→ **Exercise requirements**: Pick the lines holding the string "weight" out of the records and copy them.

[Supplied information — start]

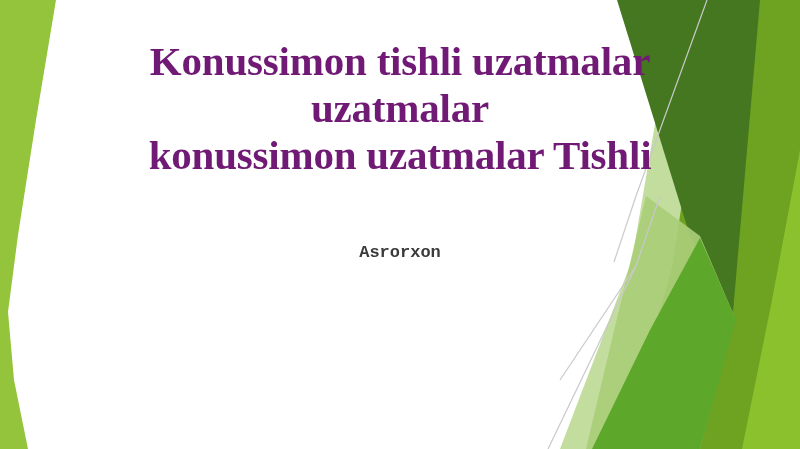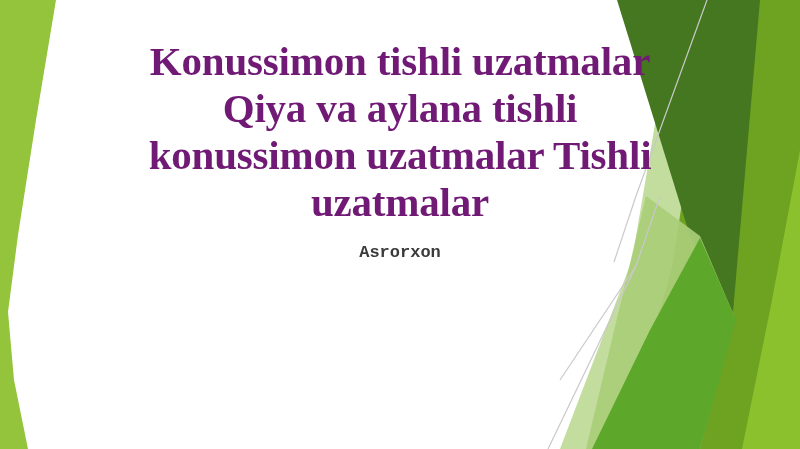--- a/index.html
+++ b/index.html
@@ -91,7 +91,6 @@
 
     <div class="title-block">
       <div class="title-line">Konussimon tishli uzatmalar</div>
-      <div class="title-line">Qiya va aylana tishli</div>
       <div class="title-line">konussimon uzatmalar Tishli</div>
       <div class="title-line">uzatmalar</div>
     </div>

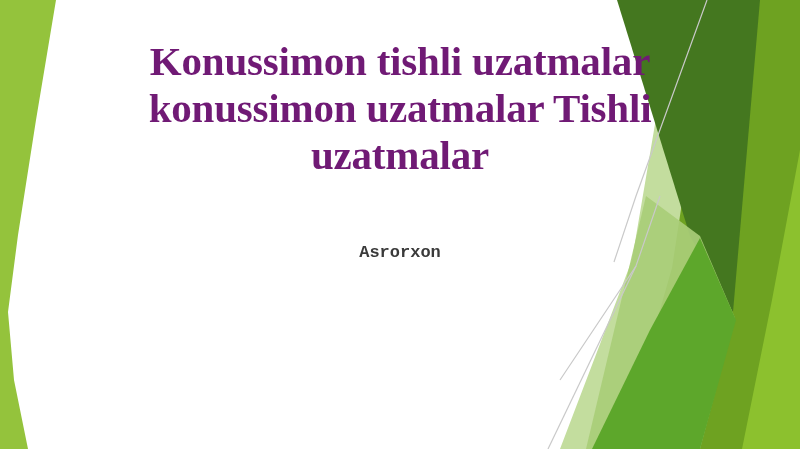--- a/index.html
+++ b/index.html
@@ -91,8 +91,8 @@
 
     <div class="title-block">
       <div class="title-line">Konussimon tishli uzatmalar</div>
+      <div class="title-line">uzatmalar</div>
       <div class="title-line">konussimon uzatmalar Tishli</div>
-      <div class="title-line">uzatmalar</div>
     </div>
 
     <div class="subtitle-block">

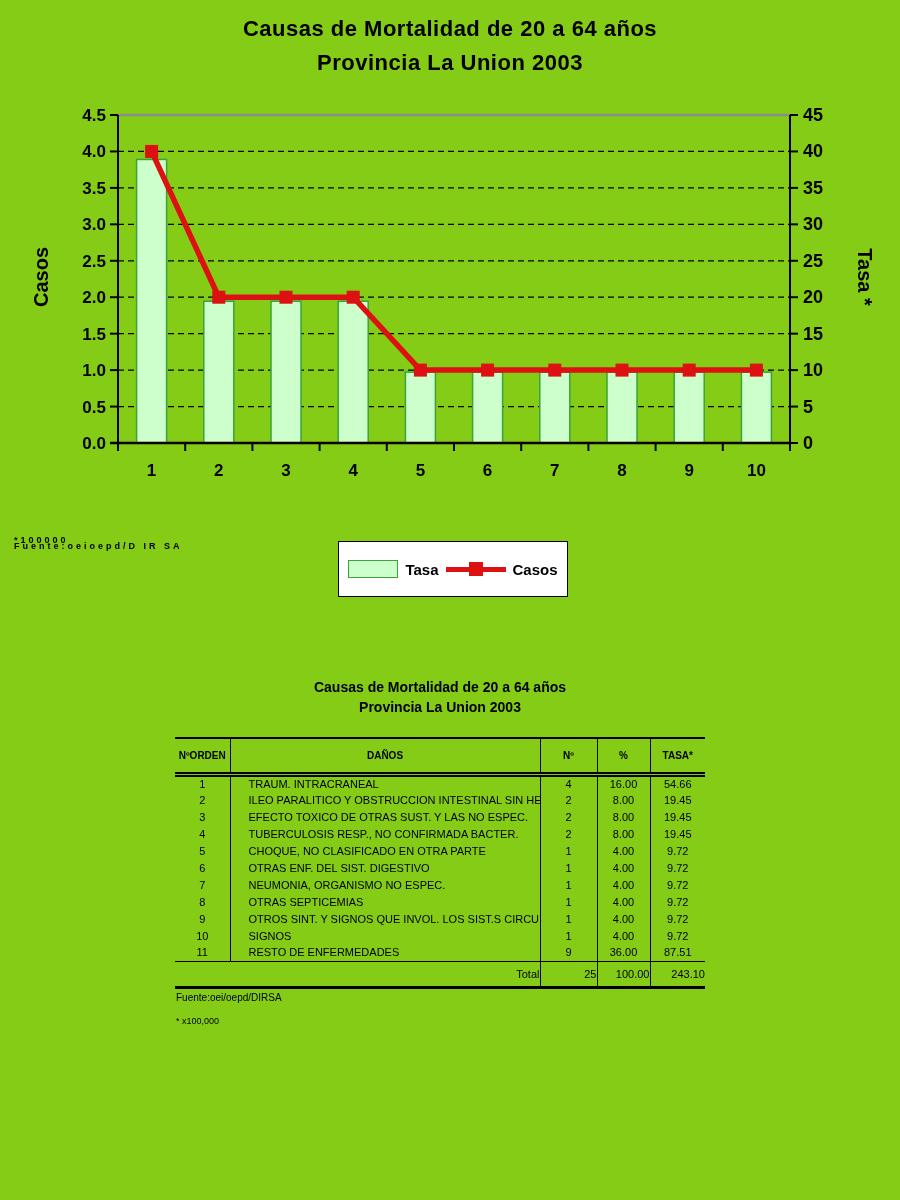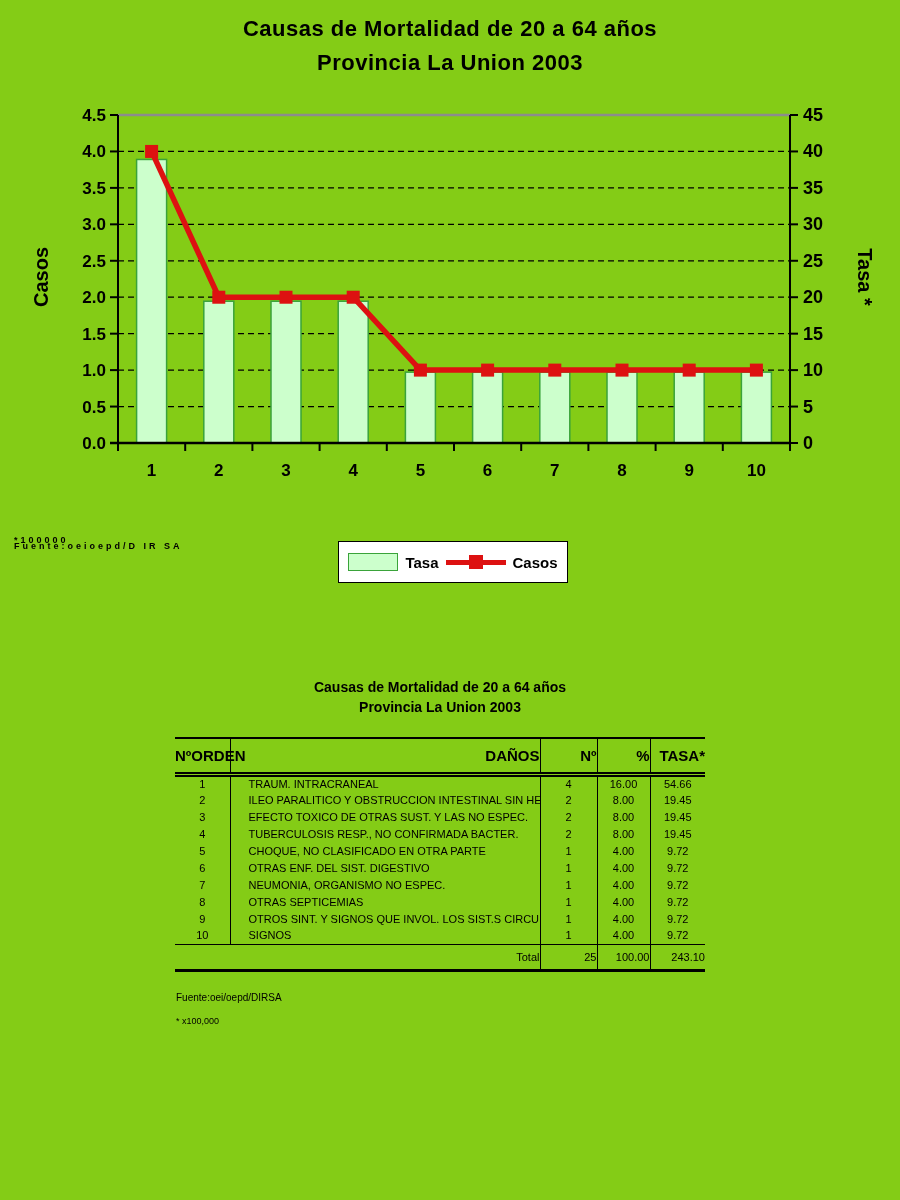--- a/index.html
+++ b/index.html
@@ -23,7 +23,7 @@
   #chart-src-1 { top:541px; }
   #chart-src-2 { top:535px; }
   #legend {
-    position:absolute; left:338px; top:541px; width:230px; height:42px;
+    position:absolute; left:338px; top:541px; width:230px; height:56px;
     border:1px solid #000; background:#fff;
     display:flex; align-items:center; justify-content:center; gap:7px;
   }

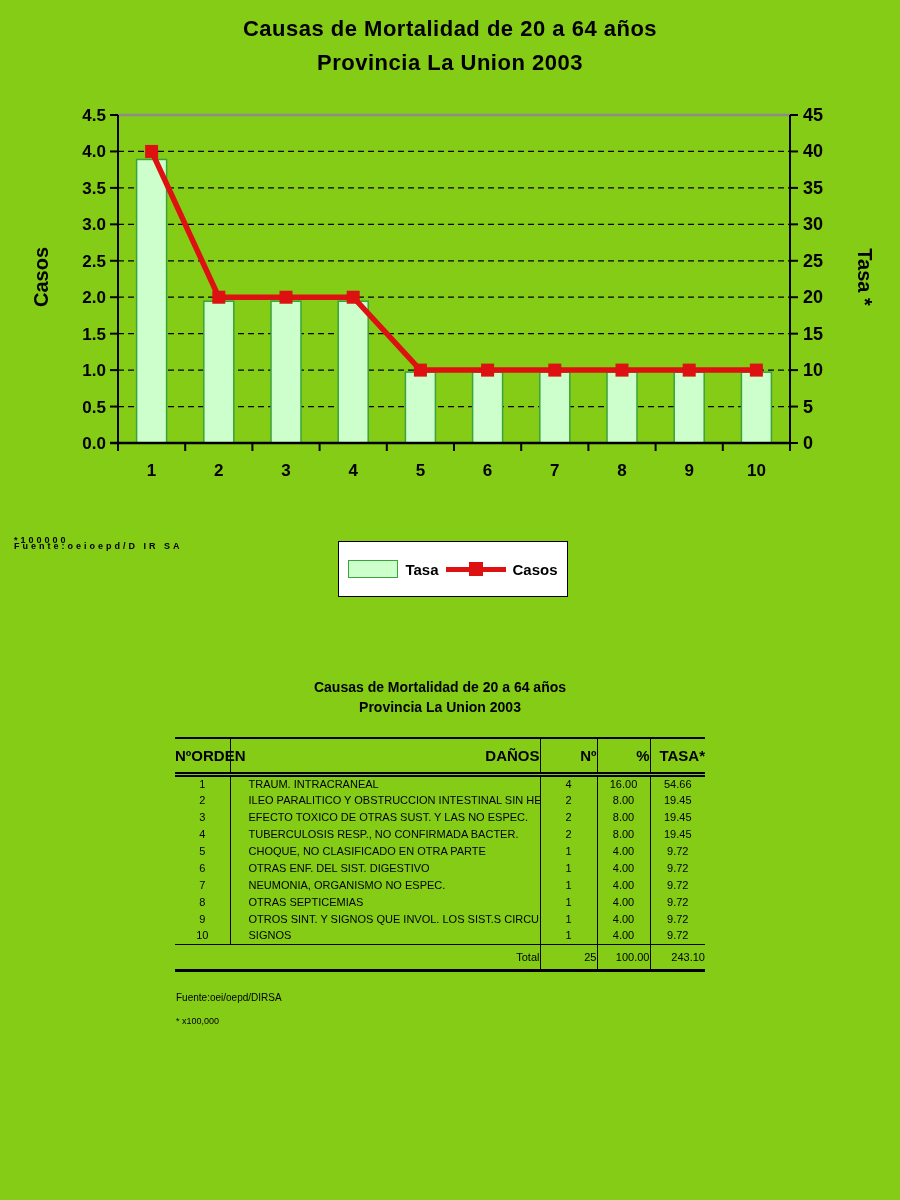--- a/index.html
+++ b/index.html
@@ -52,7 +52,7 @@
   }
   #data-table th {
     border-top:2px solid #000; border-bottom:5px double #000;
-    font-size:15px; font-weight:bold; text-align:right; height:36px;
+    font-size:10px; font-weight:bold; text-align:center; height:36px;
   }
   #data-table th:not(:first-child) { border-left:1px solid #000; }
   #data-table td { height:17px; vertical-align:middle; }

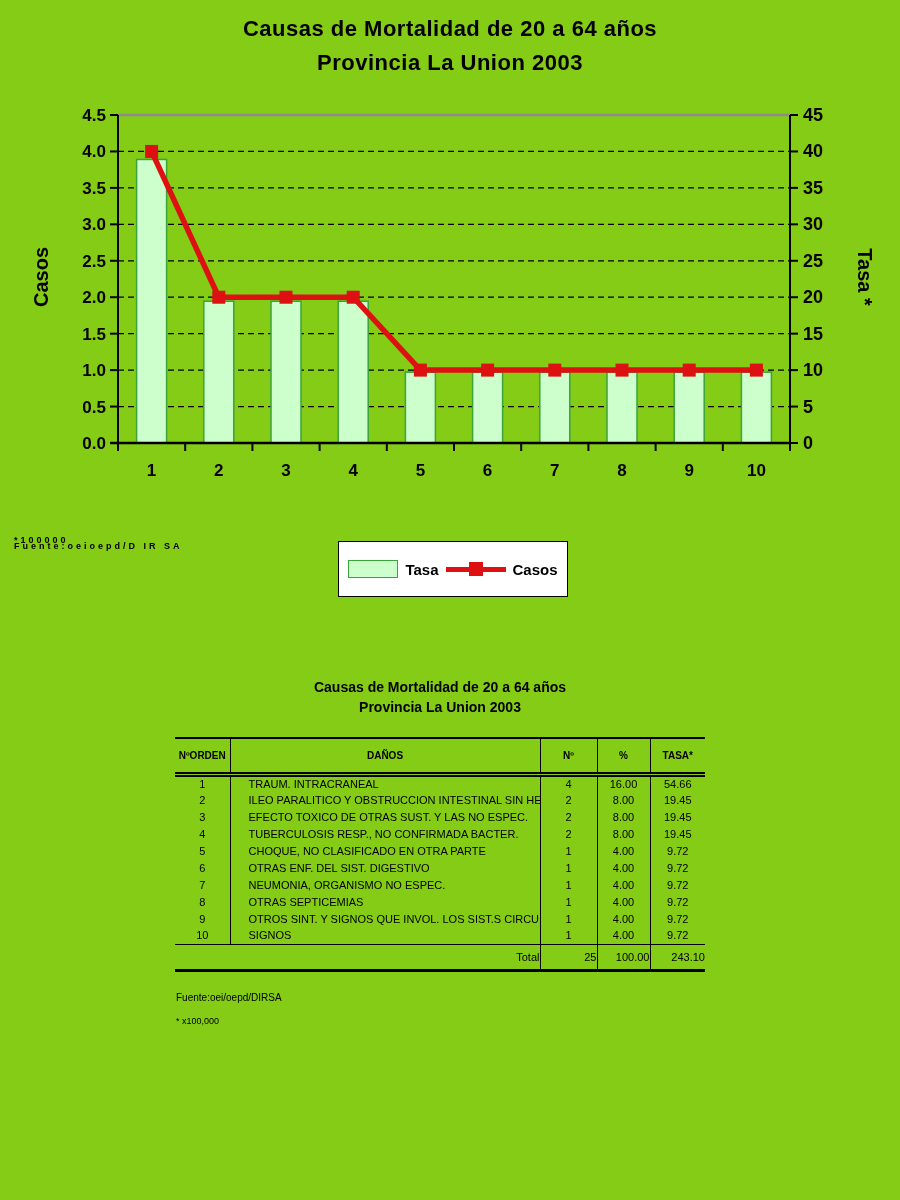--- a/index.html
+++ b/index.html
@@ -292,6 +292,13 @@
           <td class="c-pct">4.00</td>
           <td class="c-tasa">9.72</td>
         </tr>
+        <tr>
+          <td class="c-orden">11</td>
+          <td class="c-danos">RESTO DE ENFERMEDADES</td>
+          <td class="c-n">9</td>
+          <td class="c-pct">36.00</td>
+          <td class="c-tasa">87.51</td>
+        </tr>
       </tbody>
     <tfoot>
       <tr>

[Supplied information — finish]

→ **Result for this task**:
-    font-size:15px; font-weight:bold; text-align:right; height:36px;
+    font-size:10px; font-weight:bold; text-align:center; height:36px;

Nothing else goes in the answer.